The rate limiting rule is created and deployed. The rule takes effect immediately and begins monitoring traffic according to your configuration.

Updating a rate limiting rule in the console

To update a rate-limiting rule, complete the following steps:

  1. In the Cloud Internet Services (CIS) console, navigate to Security > Rate limiting.
  2. In the rate limiting ruleset table, locate the rule that you want to modify.
  3. Click Actions menu on the right of the row and then select Edit.
  4. Modify the rule settings as needed.
  5. Click Save to update the rule.

Deleting a rate limiting rule in the console

To delete a rate limiting rule in the console, follow these steps:

  1. In the Cloud Internet Services (CIS) console, navigate to Security > Rate limiting.
  2. In the rate limiting rules table, locate the rule that you want to delete.
  3. Click the Actions menu for the rule, and then select Delete.
  4. Review the confirmation message and click Delete to confirm.

Configuring the response

Select from the actions listed, and specify the timeout period. In this case, the timeout refers to the ban period that the action takes place. A 60-second timeout means that the action is applied for 60 seconds.

Actions for rate limiting
Action Description
Block Issues a 429 error when the threshold is exceeded
Challenge User must pass a Google re-Captcha Challenge before proceeding. If successful, the request is accepted. Otherwise, the request gets blocked.
JS Challenge The user must pass a JavaScript Challenge before proceeding. If successful, the request is accepted. Otherwise, the request gets blocked.
Simulate You can use this option to test your rule before applying any of the other options in your live environment.

Getting the rate-limiting rule entrypoint for the API

All rate-limiting rule API operations require a RULESET_ID of the entrypoint ruleset for the rate-limiting rules phase. This entrypoint ruleset might exist or might need to be created if it does not exist.

Follow these steps to get the rate-limiting rule entrypoint ruleset:

  1. Set up your API environment with the correct variables.

  2. Store the following values in variables to be used in the API command:

    CRN: The full URL-encoded Cloud Resource Name (CRN) of the service instance.

    ZONE_ID: The domain ID.

  3. When all variables are initiated, get the entrypoint ruleset:

    curl -X GET "https://api.cis.cloud.ibm.com/v1/$CRN/zones/$ZONE_ID/rulesets/phases/http_ratelimit/entrypoint" \
    --header "X-Auth-User-Token: Bearer <API_TOKEN>" \
    --header "Content-Type: application/json"
    

    The ruleset ID is in the response of the successful request.

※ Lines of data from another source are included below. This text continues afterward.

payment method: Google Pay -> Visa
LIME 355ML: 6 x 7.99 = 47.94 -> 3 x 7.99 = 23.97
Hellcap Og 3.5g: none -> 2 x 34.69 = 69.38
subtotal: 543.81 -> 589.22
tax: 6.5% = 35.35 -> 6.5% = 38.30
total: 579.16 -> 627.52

If the preceding call returns a 404 Not Found response, use the following API to create the entrypoint ruleset for the rate-limiting rule phase:

    curl -x POST https://api.cis.cloud.ibm.com/v1/$CRN/zones/$ZONE_ID/rulesets \
    --header "X-Auth-User-Token: Bearer <API_TOKEN>" \
    --header "Content-Type: application/json" \
    --data '{
      "name": "Zone-level phase entrypoint",
      "kind": "zone",
      "description": "Rate-limting rule entrypoint ruleset.",
      "phase": "http_ratelimit"
    }'
    

Creating a rate-limiting rule with the API

Follow these steps to create a rate-limiting rule with the API:

  1. Set up your API environment with the correct variables.

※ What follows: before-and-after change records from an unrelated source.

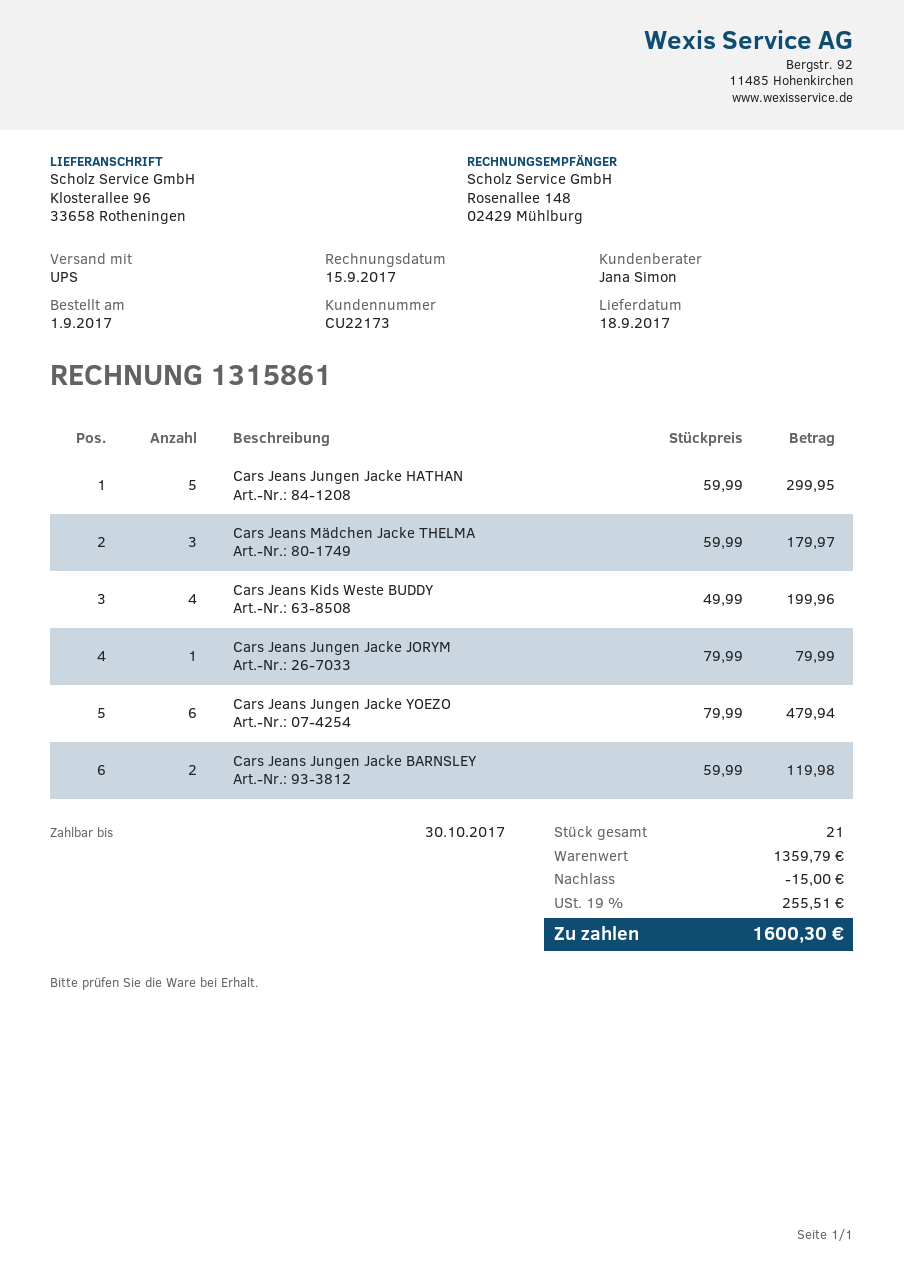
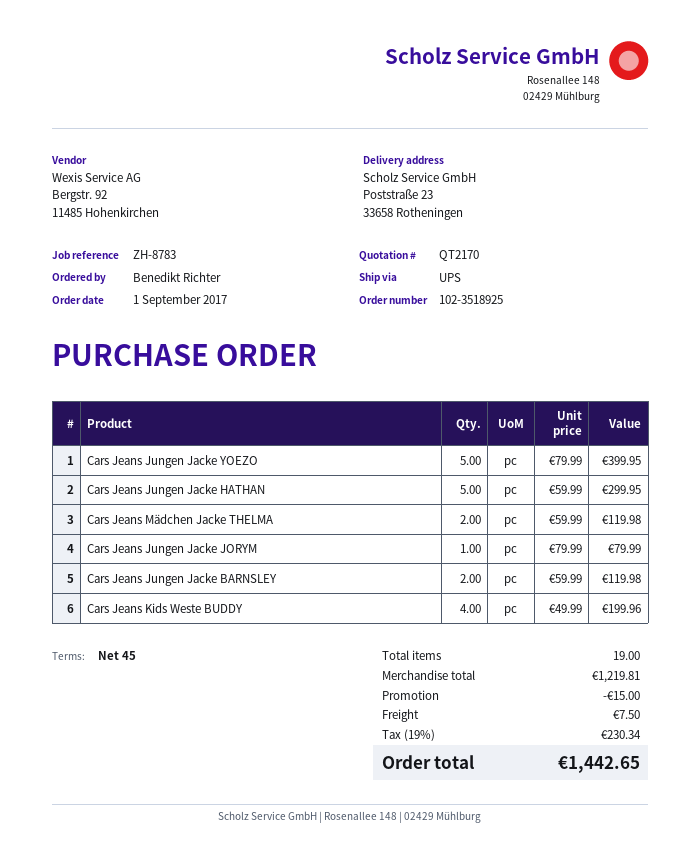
ship to: Klosterallee 96, 33658 Rotheningen -> Poststraße 23, 33658 Rotheningen
Cars Jeans Mädchen Jacke THELMA: 3 x 59.99 = 179.97 -> 2 x 59.99 = 119.98
Cars Jeans Jungen Jacke YOEZO: 6 x 79.99 = 479.94 -> 5 x 79.99 = 399.95
total quantity: 21 -> 19
subtotal: 1359.79 -> 1219.81
shipping: none -> 7.50
tax: 19% = 255.51 -> 19% = 230.34
total: 1600.30 -> 1442.65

  2. Store the following values in variables to be used in the API command:

    CRN: The full URL-encoded Cloud Resource Name (CRN) of the service instance.

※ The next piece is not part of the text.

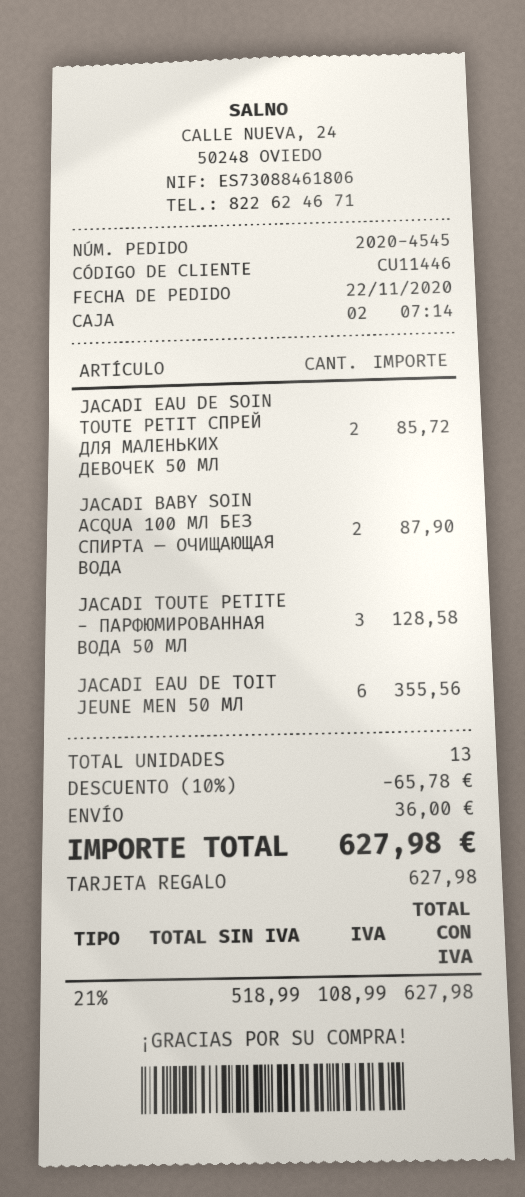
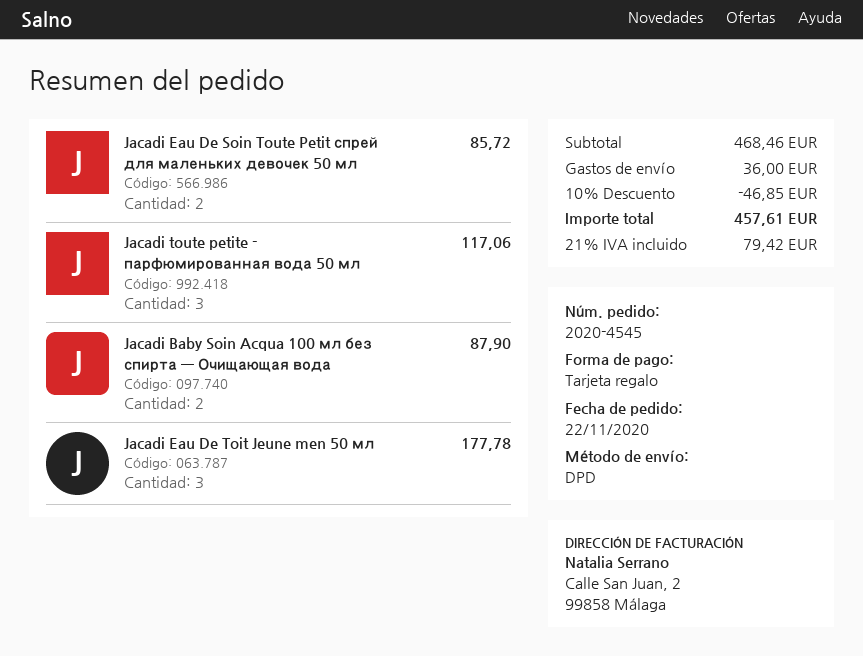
JACADI TOUTE PETITE - ПАРФЮМИРОВАННАЯ ВОДА 50 МЛ: 3 for 128.58 -> 3 for 117.06
JACADI EAU DE TOIT JEUNE MEN 50 МЛ: 6 for 355.56 -> 3 for 177.78
discount: 10% = 65.78 -> 10% = 46.85
tax: 21% = 108.99 -> 21% = 79.42
total: 627.98 -> 457.61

    ZONE_ID: The domain ID.

    RULESET_ID: The ID of the rate-limiting rule entrypoint ruleset.

  3. When all variables are initiated, create the rate-limiting rule:

    curl -X POST "https://api.cis.cloud.ibm.com/v1/$CRN/zones/$ZONE_ID/rulesets/$RULESET_ID/rules" \
    --header "X-Auth-User-Token: Bearer <API_TOKEN>" \
    --header "Content-Type: application/json" \
    --data '{
      "description": "My rate limiting rule",
      "expression": "(http.request.uri.path matches \"^/api/\")",
      "action": "block",
      "ratelimit": {
        "characteristics": [
          "cf.colo.id",
          "ip.src"
        ],
        "period": 60,
        "requests_per_period": 100,
        "mitigation_timeout": 600
      }
    }'
    

Updating a rate-limiting rule with the API

Follow these steps to update an existing rate-limiting rule with the API:

  1. Set up your API environment with the correct variables.

  2. Store the following values in variables to be used in the API command:

    CRN: The full URL-encoded Cloud Resource Name (CRN) of the service instance.

    ZONE_ID: The domain ID.

    RULESET_ID: The ID of the rate-limiting rule entrypoint ruleset.

    RULE_ID: The ID of the rate-limiting rule to be modified.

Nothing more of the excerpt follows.